Input section start

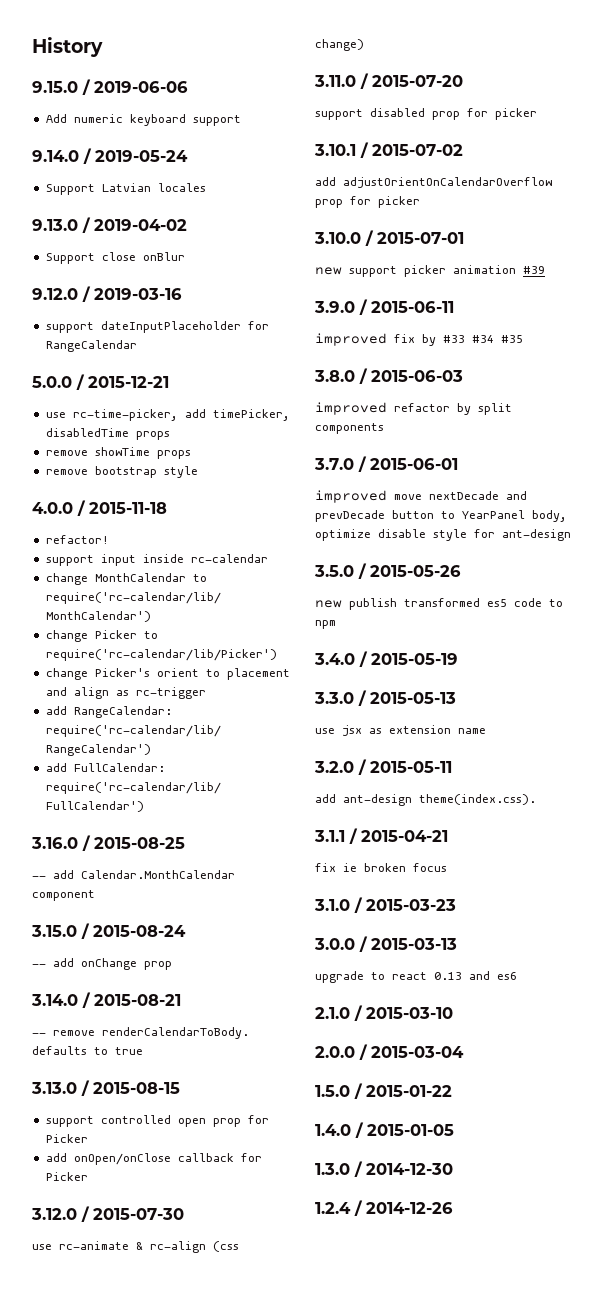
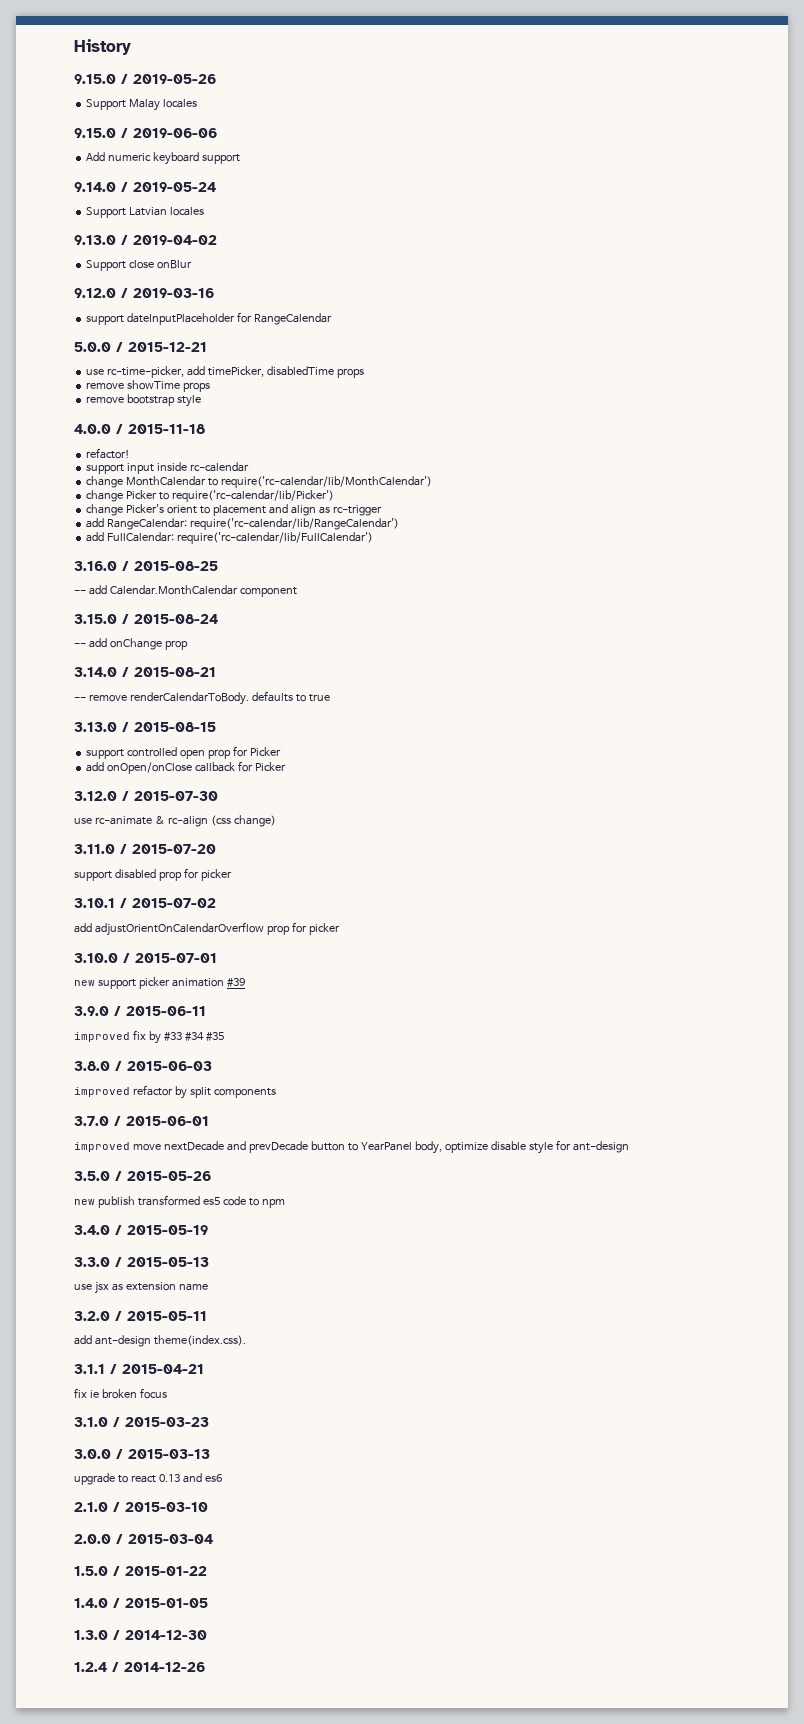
(103, 47) none -> [74,74,216,84] [86,99,198,111] // 9.15.0 / 2019-05-26 // Support Malay locales

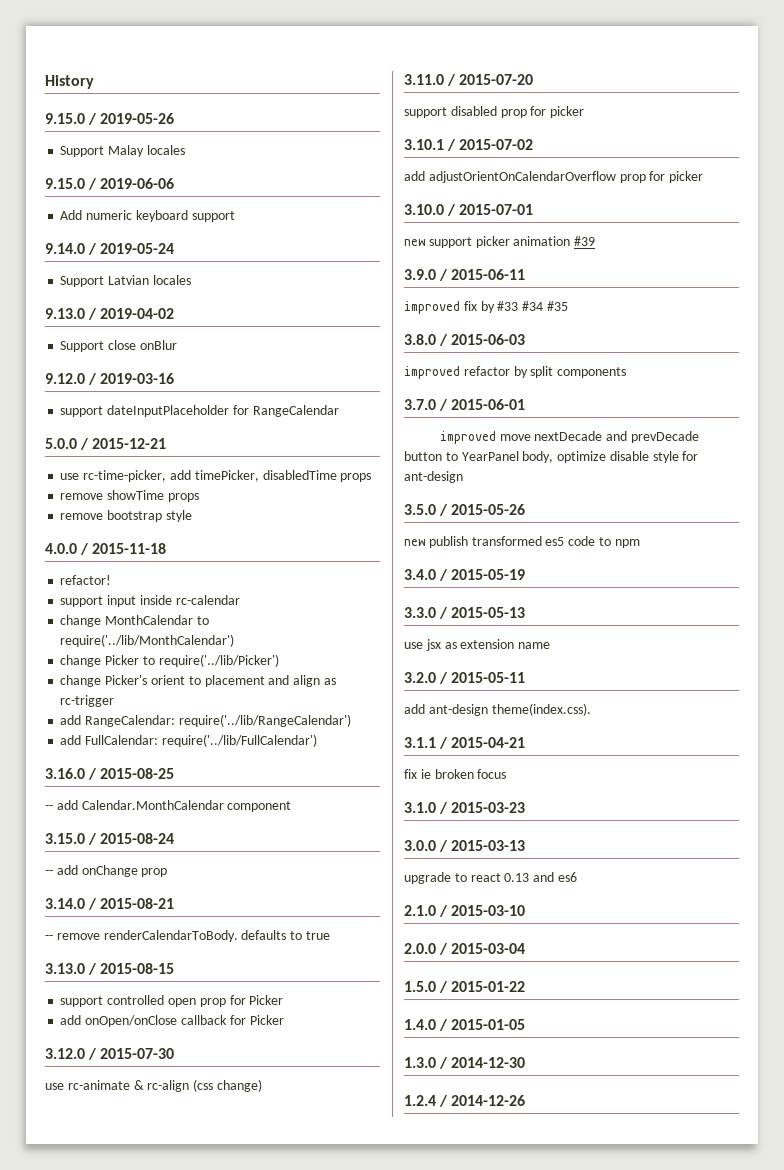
[221,476,433,488] require('rc-calendar/lib/MonthCalendar') -> [60,634,235,647] require('../lib/MonthCalendar')
[172,490,335,502] require('rc-calendar/lib/Picker') -> [158,654,279,667] require('../lib/Picker')
[190,518,400,530] require('rc-calendar/lib/RangeCalendar') -> [178,714,351,727] require('../lib/RangeCalendar')
[177,532,374,544] require('rc-calendar/lib/FullCalendar') -> [161,734,317,747] require('../lib/FullCalendar')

Input section end

Task instructions: Give the listing again word for word. Skip any pictures.

Solution:
(103, 47) none -> [74,74,216,84] [86,99,198,111] // 9.15.0 / 2019-05-26 // Support Malay locales

[221,476,433,488] require('rc-calendar/lib/MonthCalendar') -> [60,634,235,647] require('../lib/MonthCalendar')
[172,490,335,502] require('rc-calendar/lib/Picker') -> [158,654,279,667] require('../lib/Picker')
[190,518,400,530] require('rc-calendar/lib/RangeCalendar') -> [178,714,351,727] require('../lib/RangeCalendar')
[177,532,374,544] require('rc-calendar/lib/FullCalendar') -> [161,734,317,747] require('../lib/FullCalendar')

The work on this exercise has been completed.